Further details of such arrangements may be found in U.S. patent application Ser. No. 11/822,738, now U.S. Pat. No. 7,573,051, the contents of which are incorporated herein in their entirety by reference.
As noted above, beam strike on the guide tube 16 may cause particle contamination, and this is exacerbated if the ion beam 34 strikes the guide tube 16 at an oblique angle. While the problem is markedly reduced by omitting the exit aperture at 48 of FIG. 2, the upstream end 46 of the guide tube 16 still presents a face 62 that may be struck obliquely by the ion beam 34. To alleviate the problem of particles being sputtered from that face 62, the face 62 is roughened. This may be achieved by forming a series of grooves in the face 62. In FIG. 7, the roughening is shown to be a series of intersecting grooves that form an array of tetrahedra. Such roughening is useful as it resists formation of large deposits of material on the face 62. For example, particles such as graphite entrained within the ion beam 34 may be deposited on the face 62, only to be sputtered off at a later time. These deposits may accumulate, and may then later delaminate as large flakes of material that can be very damaging to the structures being formed on the wafers 12 being implanted.
While FIG. 7 shows only face 62 being roughened in this way, other surfaces adjacent the ion beam 34 may be roughened in similar fashion, for example the internal surfaces of the walls 50-56 of the guide tube 16.

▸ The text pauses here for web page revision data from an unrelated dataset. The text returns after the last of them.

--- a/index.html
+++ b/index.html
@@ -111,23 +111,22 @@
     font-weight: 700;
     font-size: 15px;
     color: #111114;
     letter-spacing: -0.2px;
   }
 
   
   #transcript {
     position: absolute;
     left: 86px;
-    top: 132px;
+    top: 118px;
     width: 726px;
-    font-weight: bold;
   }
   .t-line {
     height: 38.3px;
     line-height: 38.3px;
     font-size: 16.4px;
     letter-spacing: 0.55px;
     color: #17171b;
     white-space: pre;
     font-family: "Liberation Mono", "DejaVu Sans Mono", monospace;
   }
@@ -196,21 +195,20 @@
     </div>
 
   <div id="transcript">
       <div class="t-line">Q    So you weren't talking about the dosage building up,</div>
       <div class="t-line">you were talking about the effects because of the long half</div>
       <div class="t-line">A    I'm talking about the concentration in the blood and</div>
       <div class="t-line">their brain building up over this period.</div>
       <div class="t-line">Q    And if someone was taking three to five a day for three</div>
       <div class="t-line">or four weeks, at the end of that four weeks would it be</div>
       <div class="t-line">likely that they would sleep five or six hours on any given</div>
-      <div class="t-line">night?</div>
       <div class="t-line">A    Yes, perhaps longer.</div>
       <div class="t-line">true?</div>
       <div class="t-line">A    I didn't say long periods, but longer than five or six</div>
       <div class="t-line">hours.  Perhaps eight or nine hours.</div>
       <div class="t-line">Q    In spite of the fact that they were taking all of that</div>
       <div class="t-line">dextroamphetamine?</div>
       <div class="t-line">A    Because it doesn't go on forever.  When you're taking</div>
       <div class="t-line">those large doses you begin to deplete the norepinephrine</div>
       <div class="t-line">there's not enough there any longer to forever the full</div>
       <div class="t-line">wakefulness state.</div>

Further details of such arrangements may be found in U.S. patent application Ser. No. 11/651,107, now abandoned, the contents of which are incorporated herein in their entirety by reference.

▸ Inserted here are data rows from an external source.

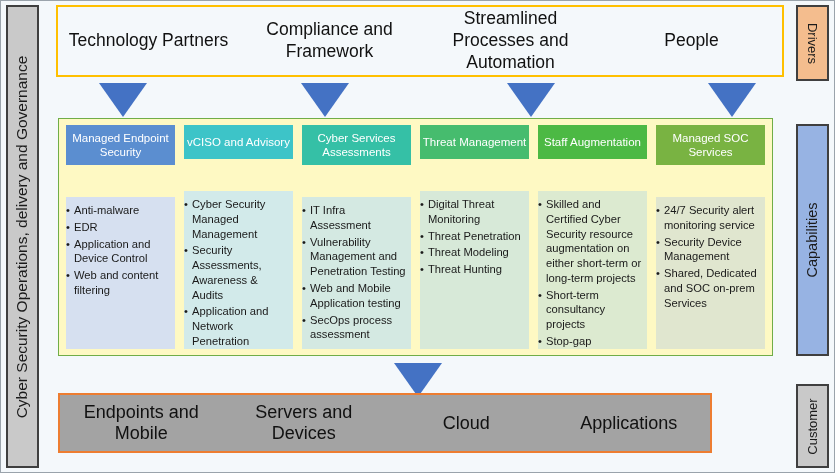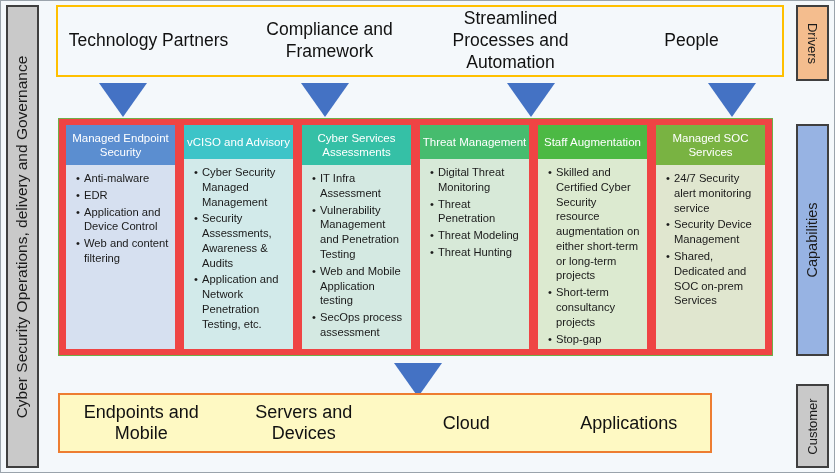--- a/index.html
+++ b/index.html
@@ -124,21 +124,21 @@
 
   
   #capabilities-band {
     position: absolute;
     left: 57px;
     top: 117px;
     width: 715px;
     height: 238px;
     box-sizing: border-box;
     border: 1.5px solid #70ad47;
-    background: #ef4444;
+    background: #fef9c3;
     padding: 6px 7px;
     display: flex;
     gap: 9px;
   }
   .cap-col {
     flex: 1 1 0;
     display: flex;
     flex-direction: column;
     min-width: 0;
   }
@@ -149,23 +149,24 @@
     line-height: 1.22;
     padding: 6px 2px;
     min-height: 34px;
     box-sizing: border-box;
     display: flex;
     align-items: center;
     justify-content: center;
   }
   .cap-body {
     flex: 1 1 auto;
-    padding: 6px 4px 4px 10px;
+    padding: 6px 4px 4px 0;
     box-sizing: border-box;
     overflow: hidden;
+    margin-top: 32px;
   }
   .cap-body ul {
     margin: 0;
     padding: 0;
     list-style: none;
   }
   .cap-body li {
     position: relative;
     font-size: 11.2px;
     line-height: 1.32;
@@ -183,21 +184,21 @@
 
   
   #customer-band {
     position: absolute;
     left: 57px;
     top: 392px;
     width: 654px;
     height: 60px;
     box-sizing: border-box;
     border: 2px solid #ed7d31;
-    background: #fef9c3;
+    background: #a3a3a3;
     display: flex;
     align-items: center;
   }
   .cust-cell {
     flex: 1 1 0;
     text-align: center;
     font-size: 18px;
     color: #111111;
     padding: 0 2px;
   }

While the embodiment of FIGS. 7 and 8 combine the use of slots 22 and surface roughening, either of these two ideas may of course be used on their own. The skilled person will appreciate that other variations can be made to the above embodiments without departing from the scope of the present invention.
For example, the taper of the guide tube 16 may be varied to achieve the desired electric field shape. Manipulation of the shape, the resulting electric field and its effect on the ion beam are readily achievable, for example through use of software packages such as Simion®. While the guide tubes 16 shown adopt a constant taper along their length, this need not be the case. Varying tapers, or even sections having no taper, may be used. In addition, not all of the walls 50-56 need be tapered. For example, only a pair of walls may taper.